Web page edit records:
###
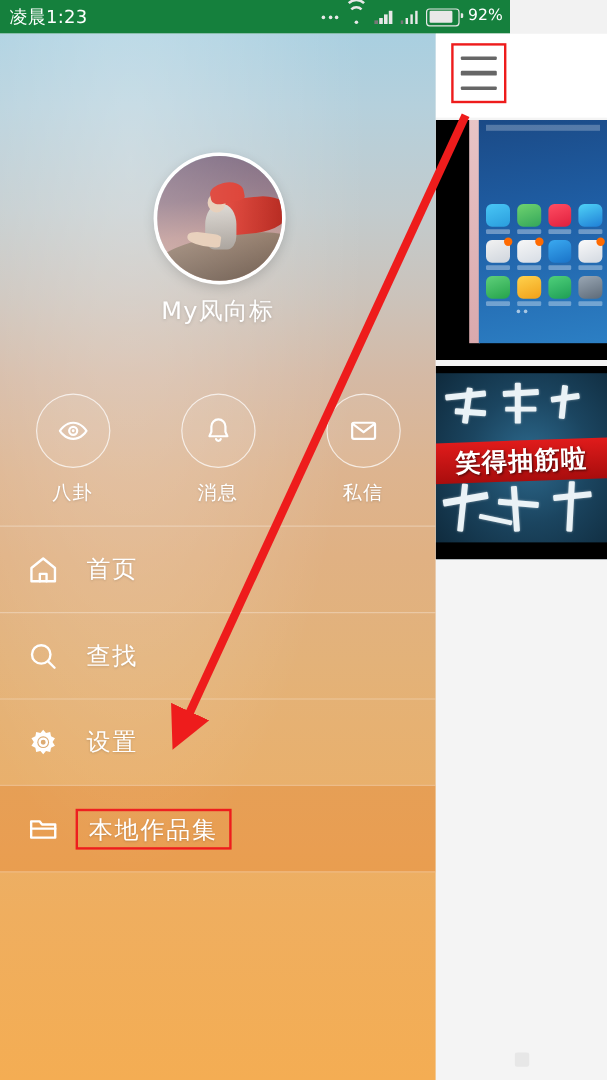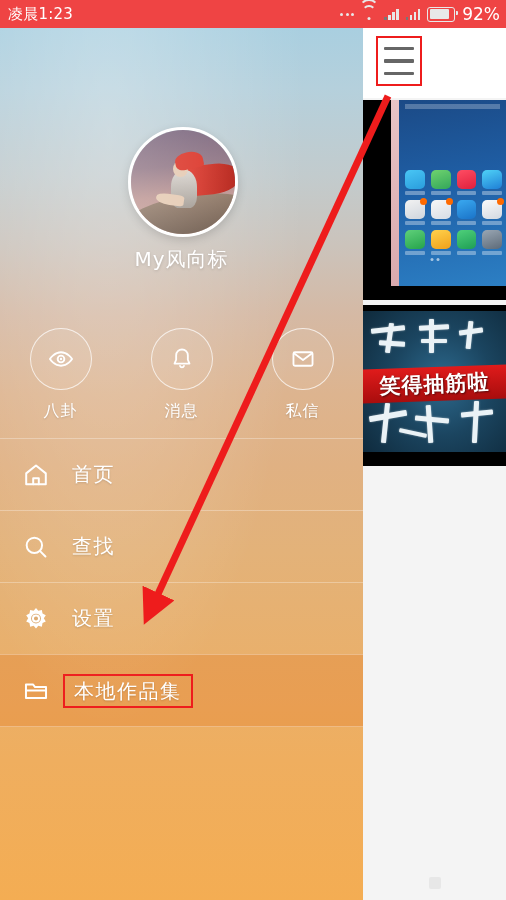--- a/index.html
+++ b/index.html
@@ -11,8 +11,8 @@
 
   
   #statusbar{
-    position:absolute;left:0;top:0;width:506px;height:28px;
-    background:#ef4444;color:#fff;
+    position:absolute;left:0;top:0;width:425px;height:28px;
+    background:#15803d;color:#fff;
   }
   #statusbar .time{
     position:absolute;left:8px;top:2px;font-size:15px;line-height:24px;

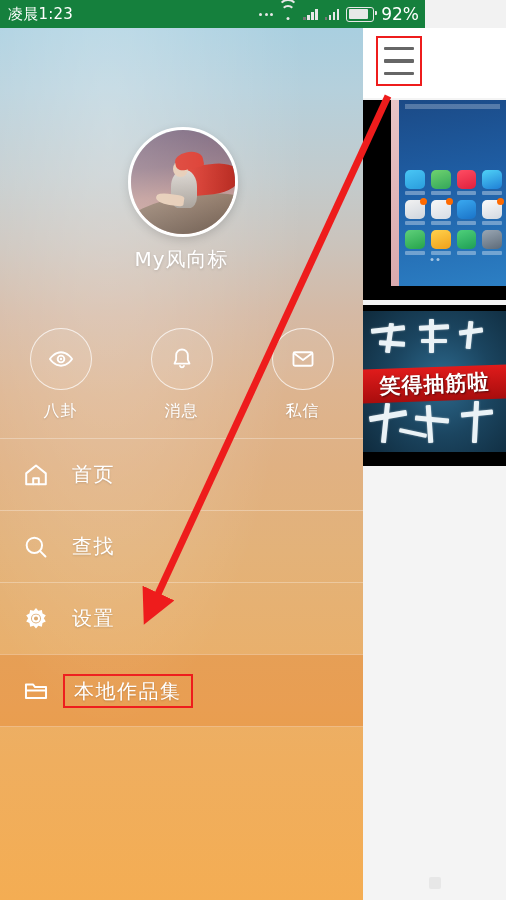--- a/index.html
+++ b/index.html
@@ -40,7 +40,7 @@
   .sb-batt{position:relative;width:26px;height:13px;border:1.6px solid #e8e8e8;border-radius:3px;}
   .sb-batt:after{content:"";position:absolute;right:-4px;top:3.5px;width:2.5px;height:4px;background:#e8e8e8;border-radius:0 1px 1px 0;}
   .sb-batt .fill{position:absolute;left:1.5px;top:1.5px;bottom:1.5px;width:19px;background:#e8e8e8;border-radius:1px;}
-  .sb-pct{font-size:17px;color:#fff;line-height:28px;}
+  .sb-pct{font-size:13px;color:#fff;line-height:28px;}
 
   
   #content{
###
• _Task_: The line containing "-40,7 +40,7 @@" marks the end: copy exactly every line from the start of the records up to and including it, leaving out the pictures.

• _Exercise output_:
--- a/index.html
+++ b/index.html
@@ -11,8 +11,8 @@
 
   
   #statusbar{
-    position:absolute;left:0;top:0;width:506px;height:28px;
-    background:#ef4444;color:#fff;
+    position:absolute;left:0;top:0;width:425px;height:28px;
+    background:#15803d;color:#fff;
   }
   #statusbar .time{
     position:absolute;left:8px;top:2px;font-size:15px;line-height:24px;

--- a/index.html
+++ b/index.html
@@ -40,7 +40,7 @@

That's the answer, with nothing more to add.